Di fatto, tra Fini e Berlusconi, la rottura pare insanabile.
«In questa fase sarebbe utile un chiarimento tra i due per rinegoziare il patto fondativo e rilanciare l’azione del partito e del governo».
Ma su che basi?
«Quelle che sono state premiate dagli elettori del Pdl. La gente vuole che Fini e Berlusconi camminino insieme per fare le grandi riforme. E sarà così».
Ma le accuse di monarchia?
«Il presidente della Camera ha un ruolo istituzionale ed è corretto che difenda il Parlamento e le istituzioni».
C’è chi dice che un Berlusconi irritato, domani a Milano (oggi per chi legge, ndr), possa fare un discorso da «Predellino 2». Possibile?
«Non so cosa dirà Berlusconi.
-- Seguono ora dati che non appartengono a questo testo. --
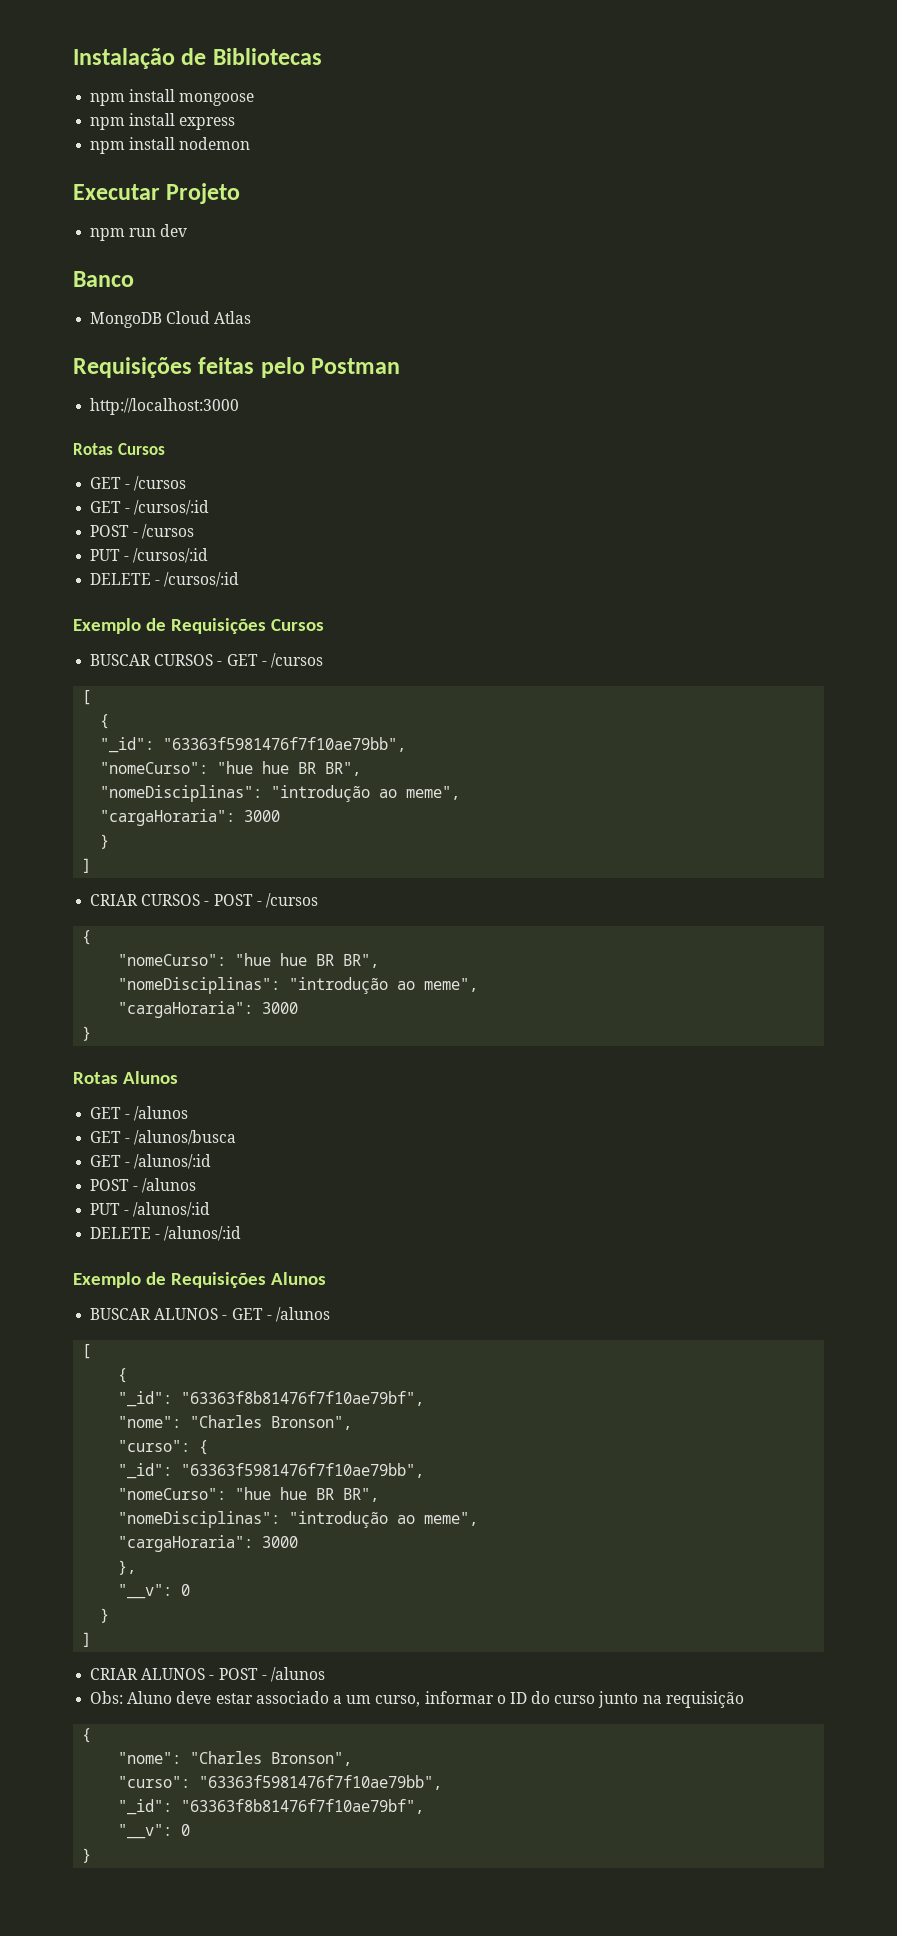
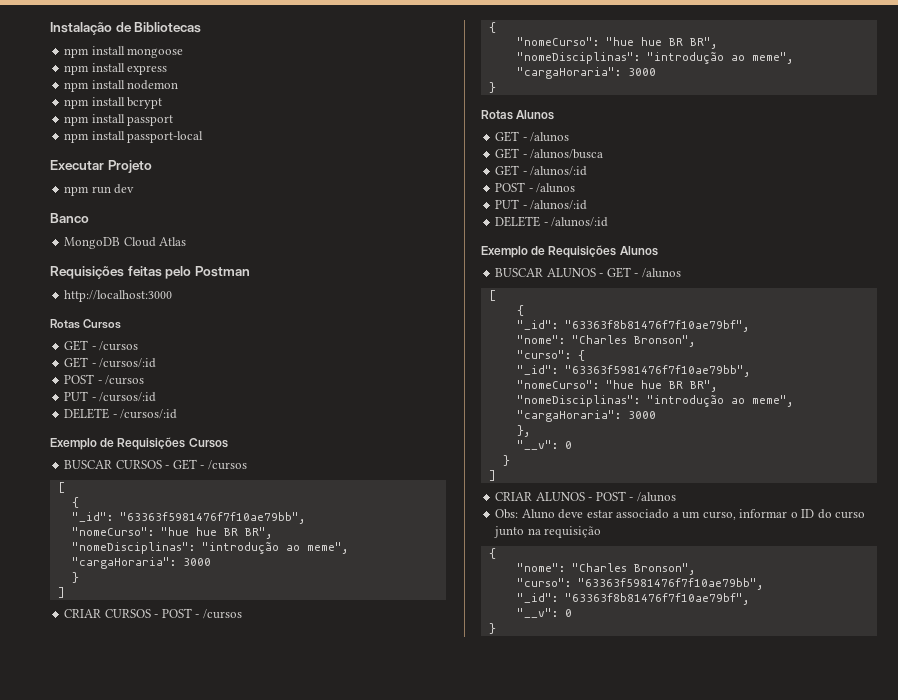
(251, 143) none -> [64,97,163,109] [64,114,174,126] [64,131,204,143] // npm install bcrypt // npm install passport // npm install passport-local

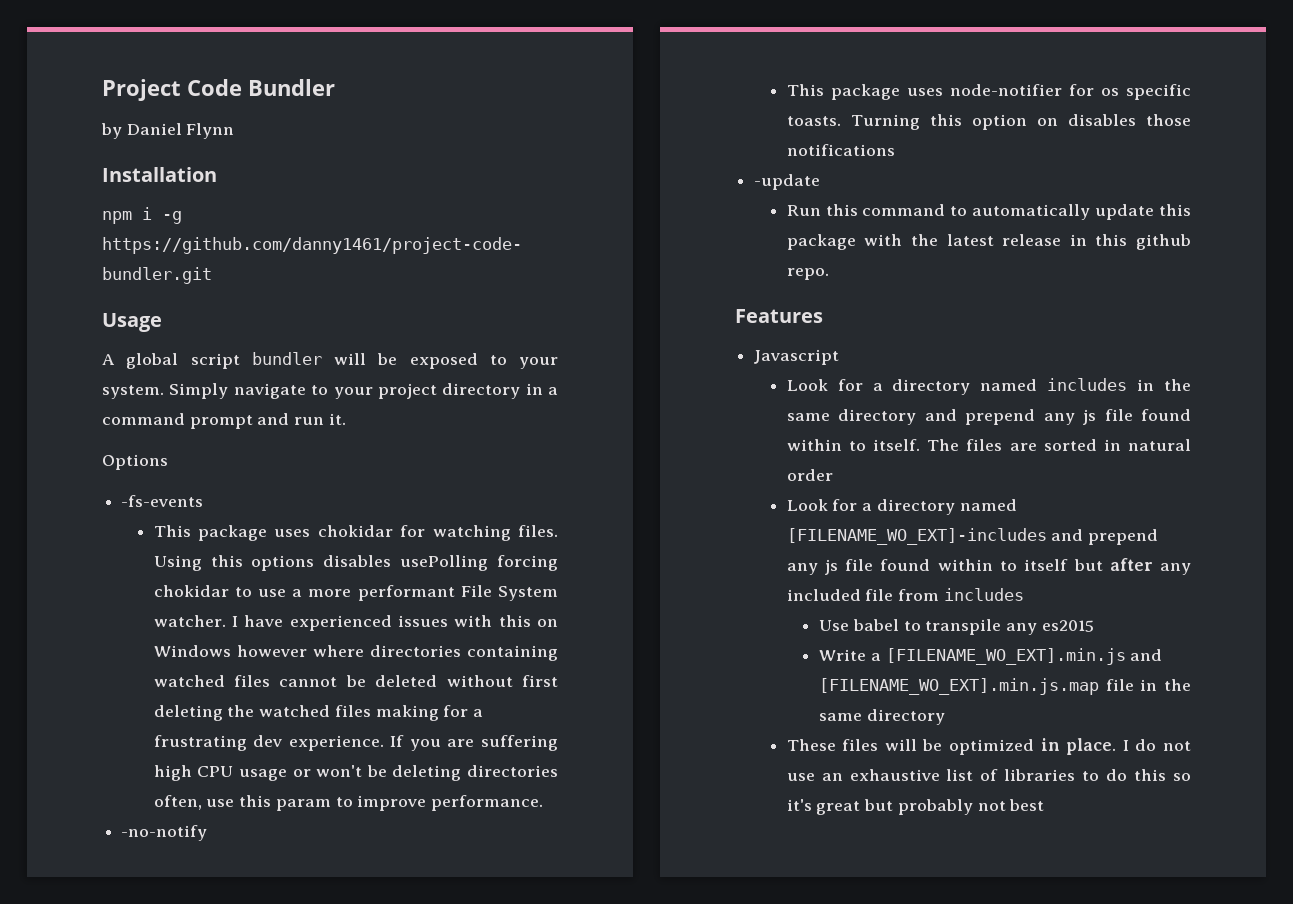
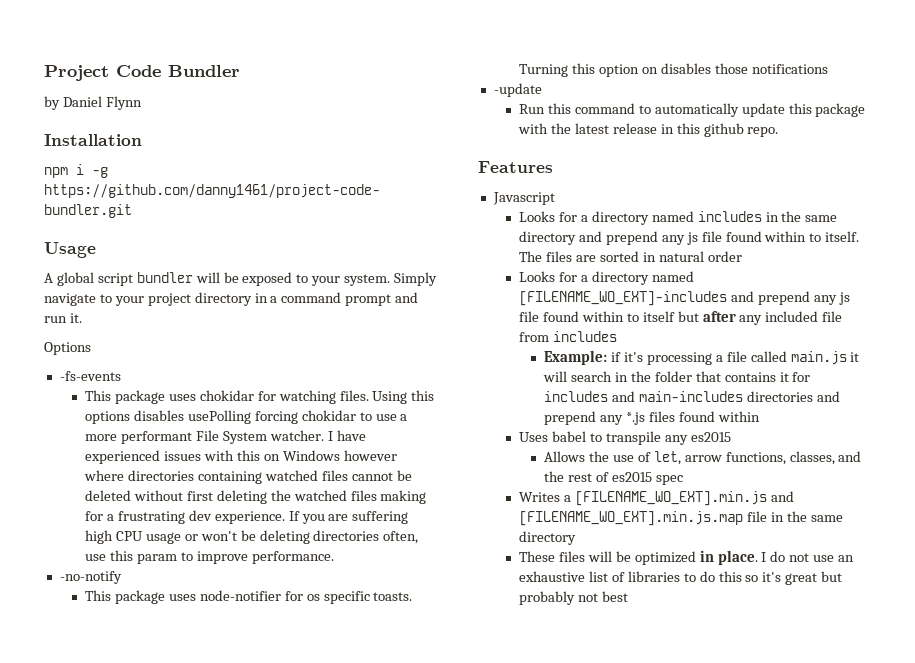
[786,379,828,391] Look -> [519,211,556,222] Looks
[786,499,828,511] Look -> [519,271,556,282] Looks
[819,620,850,631] Use -> [544,350,860,365] [543,371,811,382] [544,391,840,402] [544,411,760,425] [519,432,549,442] Example: if it's processing a file called main.js it will search in the folder that contains it for includes and main-includes directories and prepend any *.js files found within // Uses
[819,649,867,661] Write -> [544,451,862,465] [544,471,683,485] [519,492,561,502] Allows the use of let, arrow functions, classes, and the rest of es2015 spec // Writes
Una cosa so di certo: che è necessario strutturare il Pdl, rilanciarlo, facendo in modo che il governo affronti le grandi riforme. È questo il motivo per cui gli italiani ci hanno votato».
Riforme: giustizia inclusa?
«Assolutamente sì, ma non solo. Dobbiamo agire in un momento economicamente delicato, coniugando rigore e sviluppo, per dare sostegno alla piccola e media impresa. Occorre continuare su questa strada, visto che i dati Ocse dicono che in Europa l’Italia è il Paese che sta meglio».
Berlusconi ha detto: cambieremo la Costituzione anche da soli. Concorda?
«Un governo che gode di questa maggioranza ha il diritto-dovere, sul tema delle riforme, di cercare il più ampio consenso possibile».
Il solito ritornello delle riforme condivise?
«Il governo non può e non deve fare l’errore di non cercare il dialogo e il confronto ma...».


Ma?
«Se poi in nome di un antiberlusconismo preconcetto l’opposizione non le vuole fare, be’... Se ne assume la responsabilità di fronte al Paese. Ma ripeto, il governo non faccia l’errore di non ricercare, su temi così importanti, il più ampio consenso possibile».